◆ TASK GOAL ◆
For each line of the listing that holds "Operating", show the full line.

(SUPPLIED RECORDS)

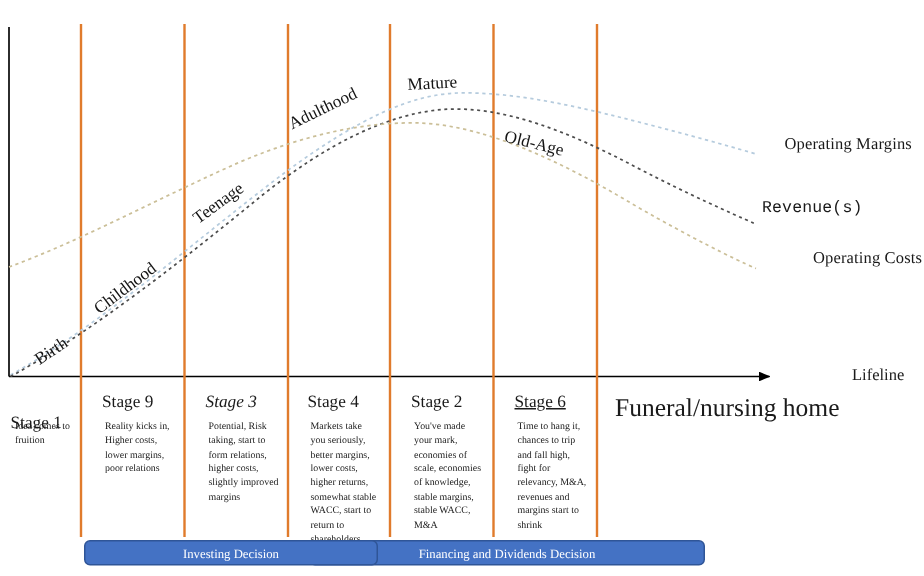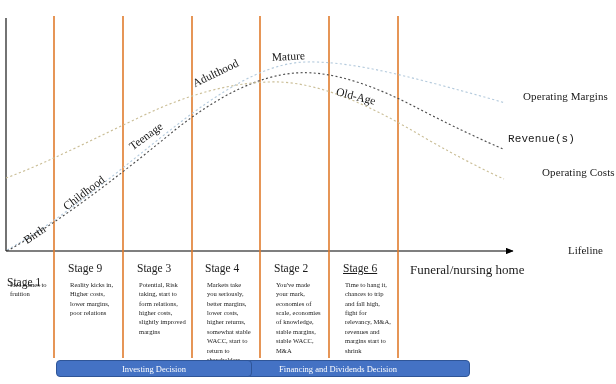--- a/index.html
+++ b/index.html
@@ -68,21 +68,21 @@
   }
   .stage-desc {
     position: absolute;
     font-size: 6.6px;
     line-height: 1.42;
     color: #1a1a1a;
     font-family: "Liberation Serif", "DejaVu Serif", serif;
   }
   .funeral-label {
     position: absolute;
-    font-size: 13px;
+    font-size: 17px;
     color: #1a1a1a;
     white-space: nowrap;
   }
 
   
   .decision-btn {
     position: absolute;
     background: #4472c4;
     border: 1px solid #2f5597;
     border-radius: 4px;
@@ -142,21 +142,21 @@
   <div class="curve-legend" style="left:523px; top:90px;">Operating Margins</div>
 
   <div class="curve-legend" style="left:508px; top:133px;font-family:Liberation Mono, monospace;">Revenue(s)</div>
 
   <div class="curve-legend" style="left:523px; top:166px;margin-left:19px;">Operating Costs</div>
 
   <div class="axis-label" style="left:524px; top:244px;">Lifeline</div>
 
   <div class="stage-title" style="left:7px;   top:276px;text-align:center;">Stage 1</div>
   <div class="stage-title" style="left:68px;  top:262px;">Stage 9</div>
-  <div class="stage-title" style="left:137px; top:262px;">Stage 3</div>
+  <div class="stage-title" style="left:137px; top:262px;font-style:italic;">Stage 3</div>
   <div class="stage-title" style="left:205px; top:262px;">Stage 4</div>
   <div class="stage-title" style="left:274px; top:262px;">Stage 2</div>
   <div class="stage-title" style="left:343px; top:262px;text-decoration:underline;">Stage 6</div>
 
   <div class="funeral-label" style="left:410px; top:262px;">Funeral/nursing home</div>
 
   <div class="stage-desc" style="left:10px;  top:280px; width:44px;">Idea comes to fruition</div>
   <div class="stage-desc" style="left:70px;  top:280px; width:46px;">Reality kicks in, Higher costs, lower margins, poor relations</div>
   <div class="stage-desc" style="left:139px; top:280px; width:47px;">Potential, Risk taking, start to form relations, higher costs, slightly improved margins</div>
   <div class="stage-desc" style="left:207px; top:280px; width:45px;">Markets take you seriously, better margins, lower costs, higher returns, somewhat stable WACC, start to return to shareholders</div>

(End SUPPLIED RECORDS)

◆ WRITTEN REPLY ◆
   <div class="curve-legend" style="left:523px; top:90px;">Operating Margins</div>
   <div class="curve-legend" style="left:523px; top:166px;margin-left:19px;">Operating Costs</div>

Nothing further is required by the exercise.